Top 100 American Movie Quotes of the 21st Century: #26

The actor:Heath Ledger
The character:the Joker
The film:The Dark Knight
The line:“You wanna know how I got these scars?”

Do you ever sit around and think about how the blockbuster world was so in thrall to the Joker that Skyfall remade The Dark Knight with James Bond playing Batman? Every time a villain gets caught, to this day, I still hear this little voice whispering, “He wanted to get caught!” It’s not just recent movies. It happens with vintage 1940s noirs, too. It’s ludicrous and I want to be free of it. I’m just a guy who hasn’t made a dime off of motion pictures; can you imagine being a producer or executive whose livelihood depends how well you conceal the “He wanted to get caught!” trope?

We’re fifteen years out from The Dark Knight now, or at least we will be in July; if you have a favorite pop culture site, doubtless they’ll have some retrospective coming up. I guess this counts as mine.

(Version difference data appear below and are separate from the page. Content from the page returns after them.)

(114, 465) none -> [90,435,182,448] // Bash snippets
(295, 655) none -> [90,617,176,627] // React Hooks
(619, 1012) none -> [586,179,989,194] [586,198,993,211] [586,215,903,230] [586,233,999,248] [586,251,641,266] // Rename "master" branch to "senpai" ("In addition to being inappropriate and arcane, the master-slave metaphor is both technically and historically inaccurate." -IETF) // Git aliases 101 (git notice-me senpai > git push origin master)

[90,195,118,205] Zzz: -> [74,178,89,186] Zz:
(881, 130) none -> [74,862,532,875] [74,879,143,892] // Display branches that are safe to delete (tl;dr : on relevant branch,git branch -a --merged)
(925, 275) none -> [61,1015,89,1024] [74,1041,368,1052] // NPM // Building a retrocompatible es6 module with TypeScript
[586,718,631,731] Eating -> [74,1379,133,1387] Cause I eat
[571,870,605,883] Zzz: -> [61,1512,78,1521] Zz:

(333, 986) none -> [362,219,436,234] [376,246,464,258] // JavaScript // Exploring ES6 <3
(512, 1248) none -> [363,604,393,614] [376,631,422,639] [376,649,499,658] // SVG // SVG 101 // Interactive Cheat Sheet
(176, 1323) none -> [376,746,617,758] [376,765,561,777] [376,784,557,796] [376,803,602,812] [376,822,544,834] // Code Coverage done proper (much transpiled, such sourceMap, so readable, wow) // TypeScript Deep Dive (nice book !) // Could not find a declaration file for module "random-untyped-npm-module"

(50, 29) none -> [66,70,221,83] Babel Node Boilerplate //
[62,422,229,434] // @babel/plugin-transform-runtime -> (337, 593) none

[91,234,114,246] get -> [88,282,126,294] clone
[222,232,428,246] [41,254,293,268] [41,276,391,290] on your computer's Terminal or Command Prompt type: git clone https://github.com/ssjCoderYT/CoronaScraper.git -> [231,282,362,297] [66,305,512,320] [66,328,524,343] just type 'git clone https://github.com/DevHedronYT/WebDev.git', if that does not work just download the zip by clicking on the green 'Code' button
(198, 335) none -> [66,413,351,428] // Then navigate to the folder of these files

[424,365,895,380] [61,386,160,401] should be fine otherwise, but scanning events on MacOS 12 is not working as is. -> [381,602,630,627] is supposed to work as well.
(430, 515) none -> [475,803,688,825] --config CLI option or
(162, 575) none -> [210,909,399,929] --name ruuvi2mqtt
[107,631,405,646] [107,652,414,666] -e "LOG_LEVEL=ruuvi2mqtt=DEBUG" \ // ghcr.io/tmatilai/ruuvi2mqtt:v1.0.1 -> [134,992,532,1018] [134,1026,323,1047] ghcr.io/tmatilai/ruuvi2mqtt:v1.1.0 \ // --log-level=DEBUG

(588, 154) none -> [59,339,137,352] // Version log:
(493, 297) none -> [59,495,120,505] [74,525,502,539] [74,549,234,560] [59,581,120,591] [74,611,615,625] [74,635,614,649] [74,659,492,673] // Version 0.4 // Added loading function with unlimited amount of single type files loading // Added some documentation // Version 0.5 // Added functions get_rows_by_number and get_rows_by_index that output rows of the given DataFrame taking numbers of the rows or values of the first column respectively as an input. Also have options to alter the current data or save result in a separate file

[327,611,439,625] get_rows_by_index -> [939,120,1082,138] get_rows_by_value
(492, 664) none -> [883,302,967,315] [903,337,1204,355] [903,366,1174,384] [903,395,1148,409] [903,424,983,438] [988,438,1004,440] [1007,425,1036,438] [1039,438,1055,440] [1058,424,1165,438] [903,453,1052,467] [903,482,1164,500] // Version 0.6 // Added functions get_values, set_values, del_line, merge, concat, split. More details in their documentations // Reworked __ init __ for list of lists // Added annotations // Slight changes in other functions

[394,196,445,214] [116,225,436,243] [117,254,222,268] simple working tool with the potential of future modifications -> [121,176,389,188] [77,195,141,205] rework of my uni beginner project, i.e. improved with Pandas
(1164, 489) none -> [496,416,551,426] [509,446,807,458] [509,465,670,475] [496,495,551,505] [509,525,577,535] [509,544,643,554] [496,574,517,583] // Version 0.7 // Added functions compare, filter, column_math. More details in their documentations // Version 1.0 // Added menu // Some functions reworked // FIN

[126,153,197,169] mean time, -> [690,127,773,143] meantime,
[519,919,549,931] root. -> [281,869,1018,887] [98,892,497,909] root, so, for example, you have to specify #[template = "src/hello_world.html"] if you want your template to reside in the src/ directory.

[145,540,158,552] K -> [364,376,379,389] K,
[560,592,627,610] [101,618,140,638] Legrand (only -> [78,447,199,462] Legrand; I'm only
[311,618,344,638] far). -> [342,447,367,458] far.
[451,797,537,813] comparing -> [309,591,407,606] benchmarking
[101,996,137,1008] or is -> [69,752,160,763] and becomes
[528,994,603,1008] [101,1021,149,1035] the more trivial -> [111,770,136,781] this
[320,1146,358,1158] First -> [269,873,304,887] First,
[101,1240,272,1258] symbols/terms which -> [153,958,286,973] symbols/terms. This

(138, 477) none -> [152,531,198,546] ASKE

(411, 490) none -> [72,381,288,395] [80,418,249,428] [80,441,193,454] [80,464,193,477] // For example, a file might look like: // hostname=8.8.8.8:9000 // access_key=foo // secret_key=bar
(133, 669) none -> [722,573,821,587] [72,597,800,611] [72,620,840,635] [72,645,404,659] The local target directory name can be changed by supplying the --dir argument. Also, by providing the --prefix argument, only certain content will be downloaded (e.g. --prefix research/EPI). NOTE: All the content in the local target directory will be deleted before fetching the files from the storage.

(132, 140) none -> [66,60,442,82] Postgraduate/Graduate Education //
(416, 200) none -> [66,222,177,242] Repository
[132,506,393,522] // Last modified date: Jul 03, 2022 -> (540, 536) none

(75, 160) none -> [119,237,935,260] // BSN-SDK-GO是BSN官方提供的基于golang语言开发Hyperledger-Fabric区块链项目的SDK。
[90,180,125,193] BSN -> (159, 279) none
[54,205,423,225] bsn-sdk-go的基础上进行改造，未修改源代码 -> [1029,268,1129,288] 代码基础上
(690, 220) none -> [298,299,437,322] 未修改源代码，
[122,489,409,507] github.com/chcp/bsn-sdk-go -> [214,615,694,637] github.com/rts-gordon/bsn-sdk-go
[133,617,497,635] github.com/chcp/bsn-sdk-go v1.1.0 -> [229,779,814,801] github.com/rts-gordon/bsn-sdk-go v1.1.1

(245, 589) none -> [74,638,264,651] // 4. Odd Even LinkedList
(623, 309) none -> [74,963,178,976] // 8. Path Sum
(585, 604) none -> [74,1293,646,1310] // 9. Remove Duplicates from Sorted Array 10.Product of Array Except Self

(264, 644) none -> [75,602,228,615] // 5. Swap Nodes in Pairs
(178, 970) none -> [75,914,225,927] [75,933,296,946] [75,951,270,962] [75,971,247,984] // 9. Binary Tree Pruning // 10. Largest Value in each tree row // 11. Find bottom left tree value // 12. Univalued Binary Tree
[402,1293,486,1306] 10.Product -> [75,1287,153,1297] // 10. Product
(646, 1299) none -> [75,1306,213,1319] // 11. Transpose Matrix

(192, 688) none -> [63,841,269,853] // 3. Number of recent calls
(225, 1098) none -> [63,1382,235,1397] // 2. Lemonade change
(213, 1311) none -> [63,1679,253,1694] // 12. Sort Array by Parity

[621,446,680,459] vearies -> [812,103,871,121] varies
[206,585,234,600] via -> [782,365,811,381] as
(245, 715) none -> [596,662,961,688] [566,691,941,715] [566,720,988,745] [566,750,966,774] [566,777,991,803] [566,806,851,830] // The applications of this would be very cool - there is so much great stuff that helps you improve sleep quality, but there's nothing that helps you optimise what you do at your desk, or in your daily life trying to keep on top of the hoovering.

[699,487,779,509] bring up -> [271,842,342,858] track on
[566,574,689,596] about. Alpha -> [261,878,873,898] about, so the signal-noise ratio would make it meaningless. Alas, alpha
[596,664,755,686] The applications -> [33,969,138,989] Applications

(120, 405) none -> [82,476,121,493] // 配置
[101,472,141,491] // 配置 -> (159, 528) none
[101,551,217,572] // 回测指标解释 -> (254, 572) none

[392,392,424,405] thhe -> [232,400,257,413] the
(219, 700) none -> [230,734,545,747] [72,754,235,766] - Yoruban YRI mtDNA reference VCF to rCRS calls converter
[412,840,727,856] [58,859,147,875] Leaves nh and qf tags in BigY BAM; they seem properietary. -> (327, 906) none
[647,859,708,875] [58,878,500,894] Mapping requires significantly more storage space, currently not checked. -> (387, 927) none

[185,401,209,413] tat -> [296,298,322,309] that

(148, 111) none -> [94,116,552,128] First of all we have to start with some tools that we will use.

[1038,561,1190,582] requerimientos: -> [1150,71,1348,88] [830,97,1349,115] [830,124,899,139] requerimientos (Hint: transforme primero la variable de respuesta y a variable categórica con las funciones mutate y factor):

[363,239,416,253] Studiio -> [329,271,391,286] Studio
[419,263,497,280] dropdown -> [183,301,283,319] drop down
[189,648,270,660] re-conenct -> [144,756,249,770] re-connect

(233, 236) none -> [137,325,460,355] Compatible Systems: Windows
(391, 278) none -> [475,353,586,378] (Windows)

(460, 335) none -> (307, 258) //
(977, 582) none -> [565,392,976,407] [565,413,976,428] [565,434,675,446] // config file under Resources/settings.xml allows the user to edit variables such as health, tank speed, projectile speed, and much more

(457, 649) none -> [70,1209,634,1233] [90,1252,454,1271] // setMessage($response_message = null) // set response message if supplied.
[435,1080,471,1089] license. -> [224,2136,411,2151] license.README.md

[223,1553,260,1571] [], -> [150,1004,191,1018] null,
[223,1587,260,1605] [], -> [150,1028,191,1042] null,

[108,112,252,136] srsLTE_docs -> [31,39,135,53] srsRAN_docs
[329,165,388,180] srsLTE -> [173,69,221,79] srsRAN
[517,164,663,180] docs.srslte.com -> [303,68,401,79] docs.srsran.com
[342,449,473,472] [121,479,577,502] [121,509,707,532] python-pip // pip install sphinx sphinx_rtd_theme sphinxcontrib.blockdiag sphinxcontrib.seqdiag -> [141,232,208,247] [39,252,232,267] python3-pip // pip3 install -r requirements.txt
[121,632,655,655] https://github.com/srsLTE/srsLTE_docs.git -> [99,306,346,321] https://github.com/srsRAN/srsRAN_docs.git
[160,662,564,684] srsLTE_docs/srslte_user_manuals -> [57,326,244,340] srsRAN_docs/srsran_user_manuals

Superhero villainy couldn’t stay with the Joker forever, though even the MCU found itself looking for some kind of Joker-adjacent figure in its early going. Iron Man 2 sets up Malibu Tony Stark against Russian Tony Stark who’s willing to do the stuff that Tony is too Randian to do. (For Pete’s sake there’s even an alternate weapons dealer in Iron Man 2.) Thor sees our hero up against a giant robot, but of course it’s white knight competing against a trickster in Loki that spins things. What stands out in these films, Dark Knight included, is that the villain can only compete against the hero because he’s willing to do things the hero doesn’t really want to do. Who thinks that Thor is weaker than Loki? If you put Bruce Wayne and Jackanapes McTerrorism in the octagon, is there really any question who’d be able to beat up the other? The comic book movies of the early 21st Century didn’t invent the character foil, and neither did Jack Kirby or Stan Lee (or, most effectively, Chris Claremont) when they wrote those specific character foils in the first place. But there’s a massively influential period where the character foil villain is not merely ascendant in blockbuster film, but generally conceived of as the primary signifier of quality in such pictures. Thanos changed things; heck, he broke things so much that comic book movies are still trying to figure out how to recover short of “if he cracks his knuckles, 75% of all living things disappear.”

I’d wager that for most people, it’s what the Joker says in The Dark Knight that sticks out even more than his summer birthday party appearance or his appropriately shifty movements. I’m not quite there. As much as the quips have lingered with me, the image that I always come back to with Ledger’s Joker is that shot where he sticks his head out the window of that cop car, cooling himself down, releasing terminal levels of grease into Gotham’s air supply, being the dog that’s in the car rather than chasing it. The reason why I’ve gone with this line rather than another of the several that I could have picked from the Joker is because this is the most dehumanizing of the bunch. At first, it seems like this will be the most humanizing thing that he does. Here he is, sharing an intimate childhood memory! The stars are just like us! Of course, it’s not that easy. How he got those scars is purposely unknowable, because the Joker is not a human being. He’s transcended Bruce Wayne; he’s transcended all of us except the worst of us.